(DATA UNDER STUDY)
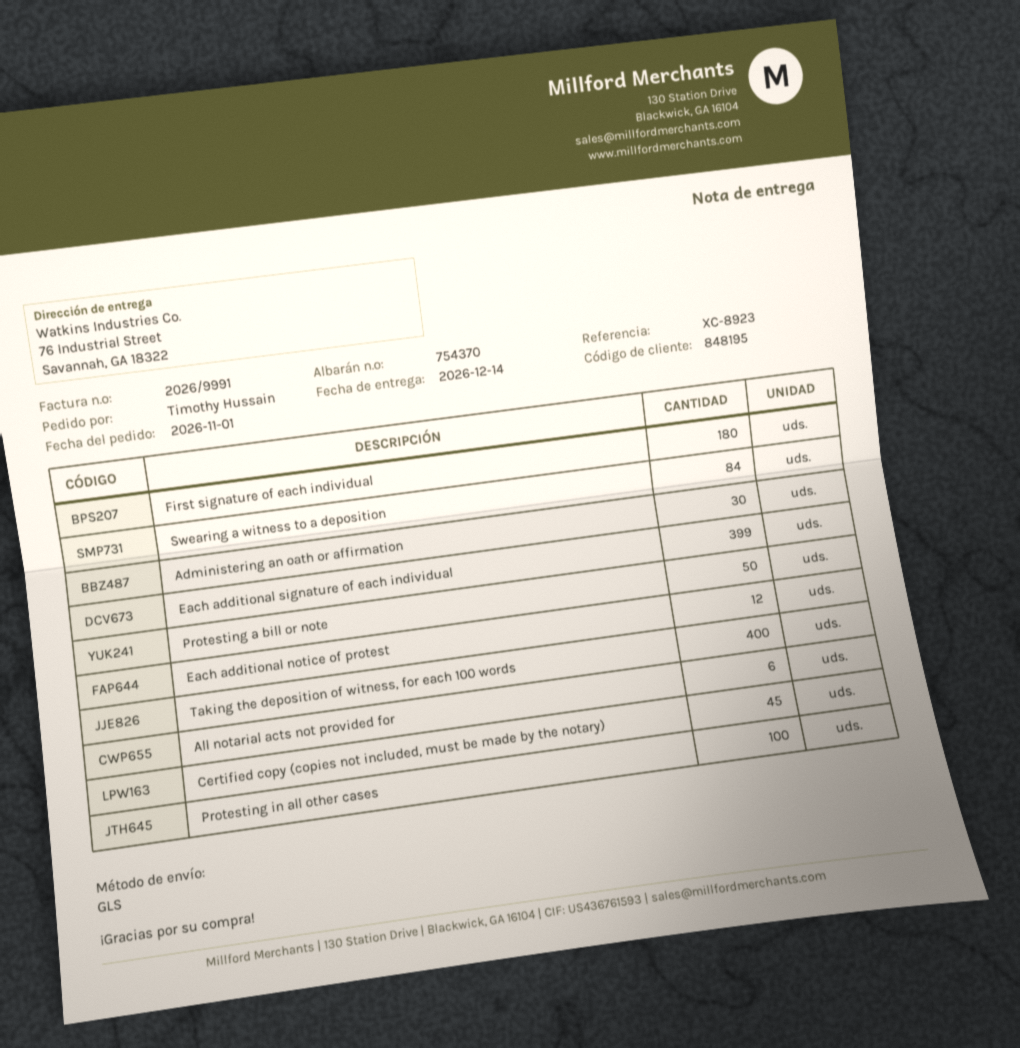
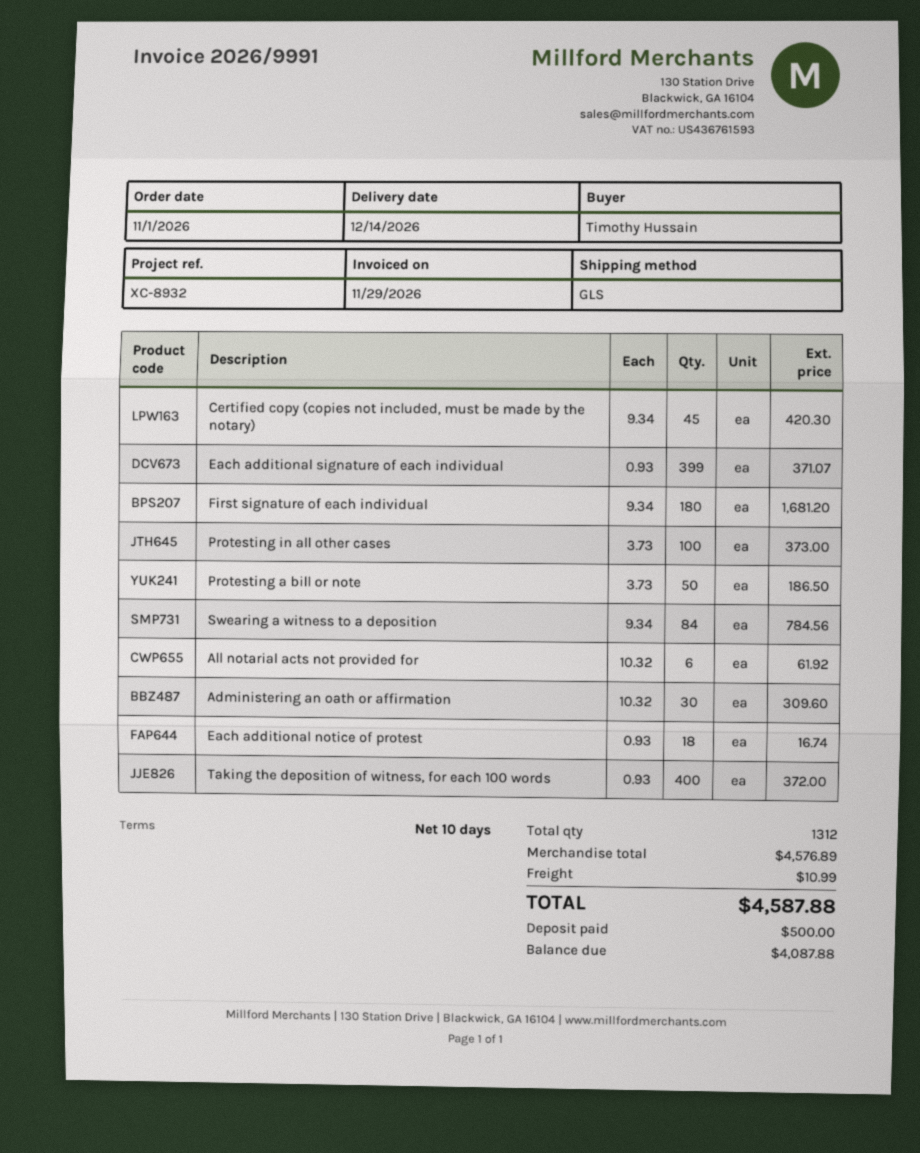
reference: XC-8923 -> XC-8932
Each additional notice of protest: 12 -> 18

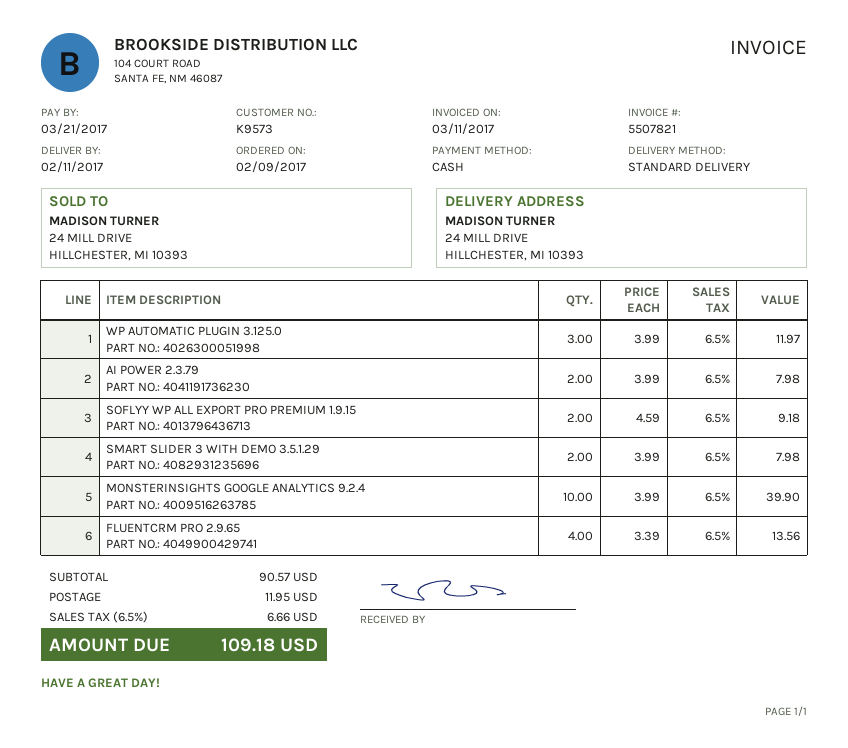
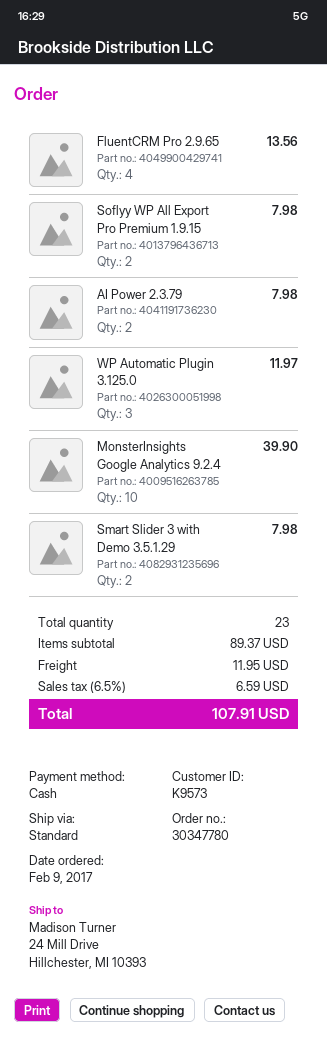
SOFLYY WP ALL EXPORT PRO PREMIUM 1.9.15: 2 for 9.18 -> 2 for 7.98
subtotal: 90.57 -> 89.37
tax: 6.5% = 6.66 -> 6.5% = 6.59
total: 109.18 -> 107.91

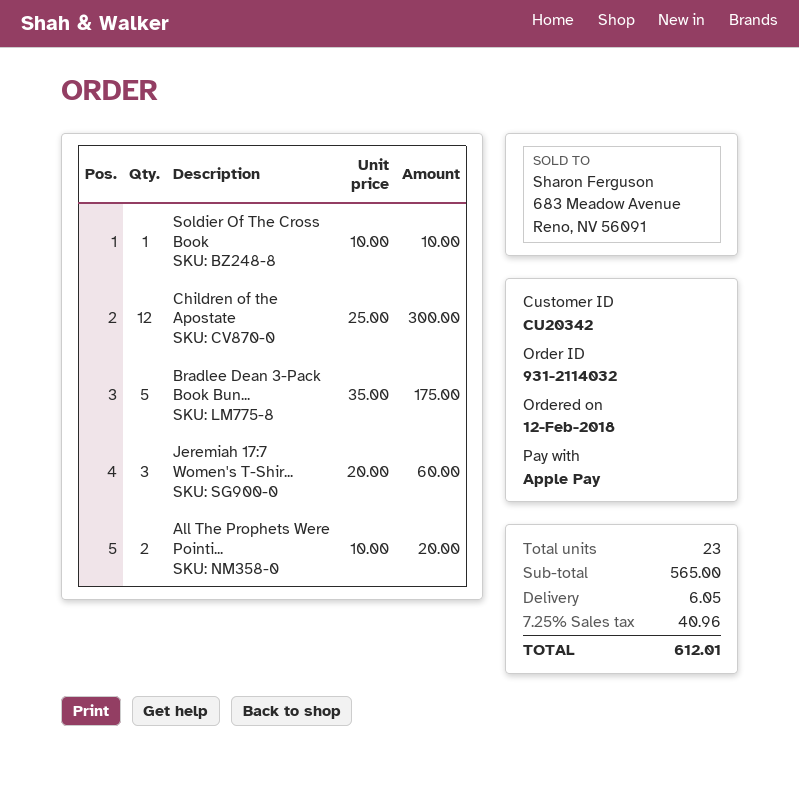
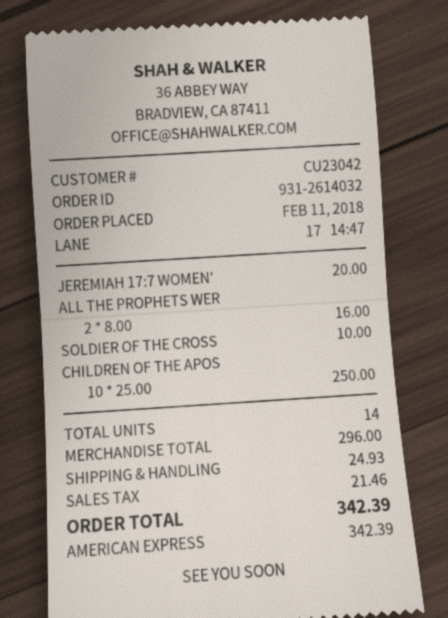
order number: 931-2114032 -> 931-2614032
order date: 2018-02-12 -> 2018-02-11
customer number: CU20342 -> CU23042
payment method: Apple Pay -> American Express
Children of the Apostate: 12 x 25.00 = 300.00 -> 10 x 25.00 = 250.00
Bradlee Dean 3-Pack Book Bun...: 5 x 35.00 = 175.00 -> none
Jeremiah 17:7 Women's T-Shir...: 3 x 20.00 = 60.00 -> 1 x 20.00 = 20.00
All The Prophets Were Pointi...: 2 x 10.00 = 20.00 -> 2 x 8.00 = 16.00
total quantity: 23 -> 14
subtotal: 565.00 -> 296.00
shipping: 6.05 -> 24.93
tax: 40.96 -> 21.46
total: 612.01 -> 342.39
(End DATA UNDER STUDY)
[WHAT IS NEEDED] After locating the line that contains "order number: 931-2114032 -> 931-2614032", output it and the remaining lines of the material above, exactly as they read.

[ANSWER TO THIS PROBLEM]
order number: 931-2114032 -> 931-2614032
order date: 2018-02-12 -> 2018-02-11
customer number: CU20342 -> CU23042
payment method: Apple Pay -> American Express
Children of the Apostate: 12 x 25.00 = 300.00 -> 10 x 25.00 = 250.00
Bradlee Dean 3-Pack Book Bun...: 5 x 35.00 = 175.00 -> none
Jeremiah 17:7 Women's T-Shir...: 3 x 20.00 = 60.00 -> 1 x 20.00 = 20.00
All The Prophets Were Pointi...: 2 x 10.00 = 20.00 -> 2 x 8.00 = 16.00
total quantity: 23 -> 14
subtotal: 565.00 -> 296.00
shipping: 6.05 -> 24.93
tax: 40.96 -> 21.46
total: 612.01 -> 342.39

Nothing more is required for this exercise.